Numbers under 10000 produce dates in 1899 or 1900 because excel_numeric_to_date() interprets them as days since 1899-12-30. A column with single-digit values is almost never a date column; verify column meaning before converting.
The default parser only tries ISO orders. Pass character_fun = lubridate::mdy when strings are US-formatted, or expect NA results.
Factor methods convert via the level labels, not the integer codes. Unused levels do not appear in the output, but watch out: if a level label is not a valid date string and any row uses it, you will get NA for that row.
Try it yourself
Try it: A CSV import returned a character vector mixing ISO dates and Excel serials: c("2024-01-15", "45292", "2024-03-01"). Convert it with convert_to_date() and save the result to ex_dates. Confirm the class is Date and the length is 3.
Click to reveal solution
Explanation: convert_to_date() inspects each entry: "2024-01-15" parses as ISO, "45292" coerces to numeric and routes through excel_numeric_to_date() (returning 2024-01-01), and "2024-03-01" parses as ISO. The unified output is a Date vector.
Related janitor functions
janitor groups convert_to_date() with five other import-cleanup helpers. Together they handle the most common spreadsheet quirks.
excel_numeric_to_date()is the numeric-only path that convert_to_date() calls under the hood for numeric inputconvert_to_datetime()does the same dispatch but returns POSIXct for time-of-day fidelityexcel_numeric_to_datetime()is the POSIXct analogue of excel_numeric_to_date()sas_numeric_to_date()handles SAS serials with a 1960-01-01 originclean_names()standardises column names once the date column is fixed
For a tour of the full toolkit, see the janitor Package in R tutorial. The official function reference lives at sfirke.github.io/janitor.
FAQ
What is the difference between convert_to_date() and excel_numeric_to_date()?
excel_numeric_to_date() accepts numeric input only and errors on anything else. convert_to_date() dispatches on input class to accept character, numeric, factor, logical, POSIXct, and Date. For numeric input both return the same result; for character input only convert_to_date() works.
Can convert_to_date() parse non-ISO formats like "01/15/2024"?
Only if you change the character_fun argument. The default tries ISO 8601 and ISO datetime orders and fails on US or European formats. Pass character_fun = lubridate::mdy for "01/15/2024", lubridate::dmy for "15/01/2024", or any function that takes a character vector and returns a Date-like object.
How do I keep the time component when converting?
Use convert_to_datetime() instead. That function returns POSIXct and preserves fractional time of day from Excel serials and parses datetime strings from character input. convert_to_date() always truncates to midnight.

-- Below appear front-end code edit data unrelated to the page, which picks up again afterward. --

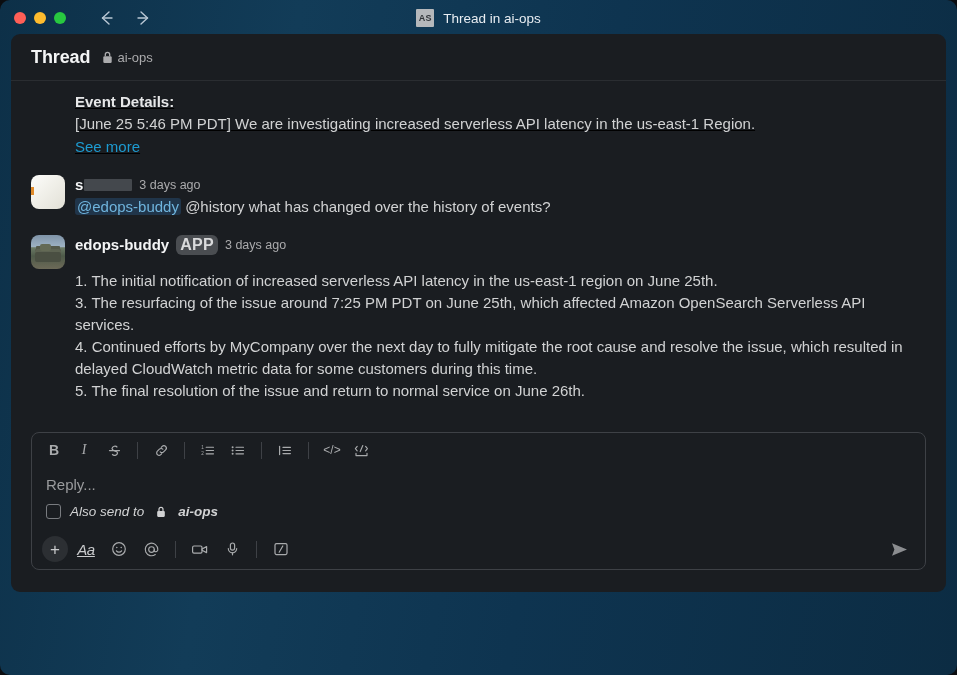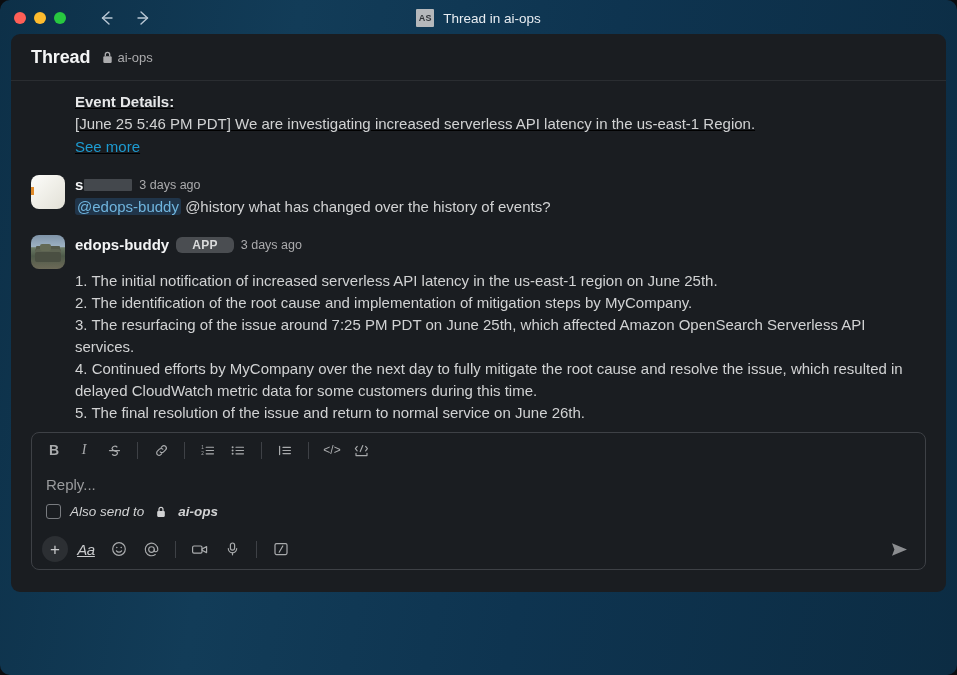--- a/index.html
+++ b/index.html
@@ -211,24 +211,24 @@
     width: 48px;
     height: 12px;
     background: #44484d;
     border-radius: 1px;
     vertical-align: -1px;
     margin-left: 1px;
   }
   .app-badge {
     background: #4a4d51;
     color: #d9dadb;
-    font-size: 12px;
+    font-size: 16px;
     font-weight: bold;
     border-radius: 6px;
-    padding: 1px 16px;
+    padding: 1px 4px;
     letter-spacing: 0.3px;
   }
   .msg-time {
     color: #ababad;
     font-size: 12.5px;
   }
 
   .msg-text {
     color: #d1d2d3;
     font-size: 15px;
@@ -425,21 +425,20 @@
       <div class="message">
         <div class="avatar avatar-bot"></div>
         <div class="msg-body">
           <div class="msg-head">
             <span class="msg-author">edops-buddy</span>
             <span class="app-badge">APP</span>
             <span class="msg-time">3 days ago</span>
           </div>
           <div class="list">
             <div class="list-item">1. The initial notification of increased serverless API latency in the us-east-1 region on June 25th.</div>
-            <div class="list-item">2. The identification of the root cause and implementation of mitigation steps by MyCompany.</div>
             <div class="list-item">3. The resurfacing of the issue around 7:25 PM PDT on June 25th, which affected Amazon OpenSearch Serverless API services.</div>
             <div class="list-item">4. Continued efforts by MyCompany over the next day to fully mitigate the root cause and resolve the issue, which resulted in delayed CloudWatch metric data for some customers during this time.</div>
             <div class="list-item">5. The final resolution of the issue and return to normal service on June 26th.</div>
           </div>
         </div>
       </div>
 
     </div>
 
     <div class="composer-wrap">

Why did convert_to_date(1) return a 19th-century date?
The numeric path uses Excel's epoch of 1899-12-30, so serial 1 is 1899-12-31. Small integers below about 10000 produce dates in 1899 or 1900 and almost certainly mean the input is not a real date column. Inspect the source before continuing.
Should I use string_conversion_failure = "warning" in production?
It depends on your tolerance for silent NA. In exploratory work, "warning" lets you finish the pipeline and audit failed rows. In production ETL, "error" forces you to detect bad data upstream rather than ship NAs to a dashboard.